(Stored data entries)
******

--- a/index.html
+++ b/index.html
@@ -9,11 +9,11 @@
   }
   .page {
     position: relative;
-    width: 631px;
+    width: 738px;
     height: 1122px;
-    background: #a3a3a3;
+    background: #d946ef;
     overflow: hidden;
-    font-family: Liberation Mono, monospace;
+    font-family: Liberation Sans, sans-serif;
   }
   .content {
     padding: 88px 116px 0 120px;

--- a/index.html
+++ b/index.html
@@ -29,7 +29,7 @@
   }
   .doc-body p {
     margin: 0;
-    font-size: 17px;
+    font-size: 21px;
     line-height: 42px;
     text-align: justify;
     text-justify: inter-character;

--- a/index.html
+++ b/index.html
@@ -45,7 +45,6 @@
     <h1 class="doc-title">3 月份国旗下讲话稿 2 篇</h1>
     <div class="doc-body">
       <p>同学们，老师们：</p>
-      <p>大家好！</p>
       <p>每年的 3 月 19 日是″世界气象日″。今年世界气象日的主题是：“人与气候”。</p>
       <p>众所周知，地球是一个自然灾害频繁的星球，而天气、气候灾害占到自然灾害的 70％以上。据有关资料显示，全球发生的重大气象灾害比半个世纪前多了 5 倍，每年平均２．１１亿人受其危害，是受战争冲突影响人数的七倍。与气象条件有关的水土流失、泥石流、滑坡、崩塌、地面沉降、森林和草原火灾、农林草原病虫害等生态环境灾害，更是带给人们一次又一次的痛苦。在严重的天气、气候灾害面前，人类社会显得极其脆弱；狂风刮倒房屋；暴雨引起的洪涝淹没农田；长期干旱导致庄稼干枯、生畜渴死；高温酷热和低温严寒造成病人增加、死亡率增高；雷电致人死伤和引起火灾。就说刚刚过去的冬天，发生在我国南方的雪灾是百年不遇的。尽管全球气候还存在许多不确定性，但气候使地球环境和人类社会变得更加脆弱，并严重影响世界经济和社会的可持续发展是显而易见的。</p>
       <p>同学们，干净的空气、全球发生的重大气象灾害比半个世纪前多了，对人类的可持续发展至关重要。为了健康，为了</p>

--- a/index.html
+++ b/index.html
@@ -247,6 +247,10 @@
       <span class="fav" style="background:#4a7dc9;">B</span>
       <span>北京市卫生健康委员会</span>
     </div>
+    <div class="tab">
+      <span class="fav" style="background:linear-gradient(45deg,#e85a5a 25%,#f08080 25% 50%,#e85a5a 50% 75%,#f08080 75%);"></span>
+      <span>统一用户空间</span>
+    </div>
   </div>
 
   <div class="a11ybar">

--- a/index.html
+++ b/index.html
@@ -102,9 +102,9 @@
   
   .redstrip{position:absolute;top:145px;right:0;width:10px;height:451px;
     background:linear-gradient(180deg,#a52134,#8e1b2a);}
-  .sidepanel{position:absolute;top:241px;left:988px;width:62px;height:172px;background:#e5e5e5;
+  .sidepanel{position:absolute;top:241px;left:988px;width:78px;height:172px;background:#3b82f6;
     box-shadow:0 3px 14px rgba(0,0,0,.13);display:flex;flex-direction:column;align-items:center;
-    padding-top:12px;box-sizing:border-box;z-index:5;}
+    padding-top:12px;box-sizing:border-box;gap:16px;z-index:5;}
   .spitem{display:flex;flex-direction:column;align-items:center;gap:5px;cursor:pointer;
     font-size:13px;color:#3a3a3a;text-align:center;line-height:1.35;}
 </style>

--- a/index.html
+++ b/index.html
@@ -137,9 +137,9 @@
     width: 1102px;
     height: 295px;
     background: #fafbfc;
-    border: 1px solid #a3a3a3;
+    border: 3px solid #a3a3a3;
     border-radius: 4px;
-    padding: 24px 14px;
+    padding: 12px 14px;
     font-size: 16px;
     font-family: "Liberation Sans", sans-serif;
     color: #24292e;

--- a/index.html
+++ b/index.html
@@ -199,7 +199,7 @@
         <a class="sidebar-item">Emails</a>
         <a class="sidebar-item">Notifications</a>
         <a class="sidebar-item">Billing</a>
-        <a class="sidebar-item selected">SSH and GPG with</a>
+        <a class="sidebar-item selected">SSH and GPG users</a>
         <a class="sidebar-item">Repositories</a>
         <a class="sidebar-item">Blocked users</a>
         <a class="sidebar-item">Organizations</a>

******

Work task> Reproduce the lines of the records exactly, from the first one through the line that contains "Liberation Sans, sans-serif;".

Solution to the problem>
--- a/index.html
+++ b/index.html
@@ -9,11 +9,11 @@
   }
   .page {
     position: relative;
-    width: 631px;
+    width: 738px;
     height: 1122px;
-    background: #a3a3a3;
+    background: #d946ef;
     overflow: hidden;
-    font-family: Liberation Mono, monospace;
+    font-family: Liberation Sans, sans-serif;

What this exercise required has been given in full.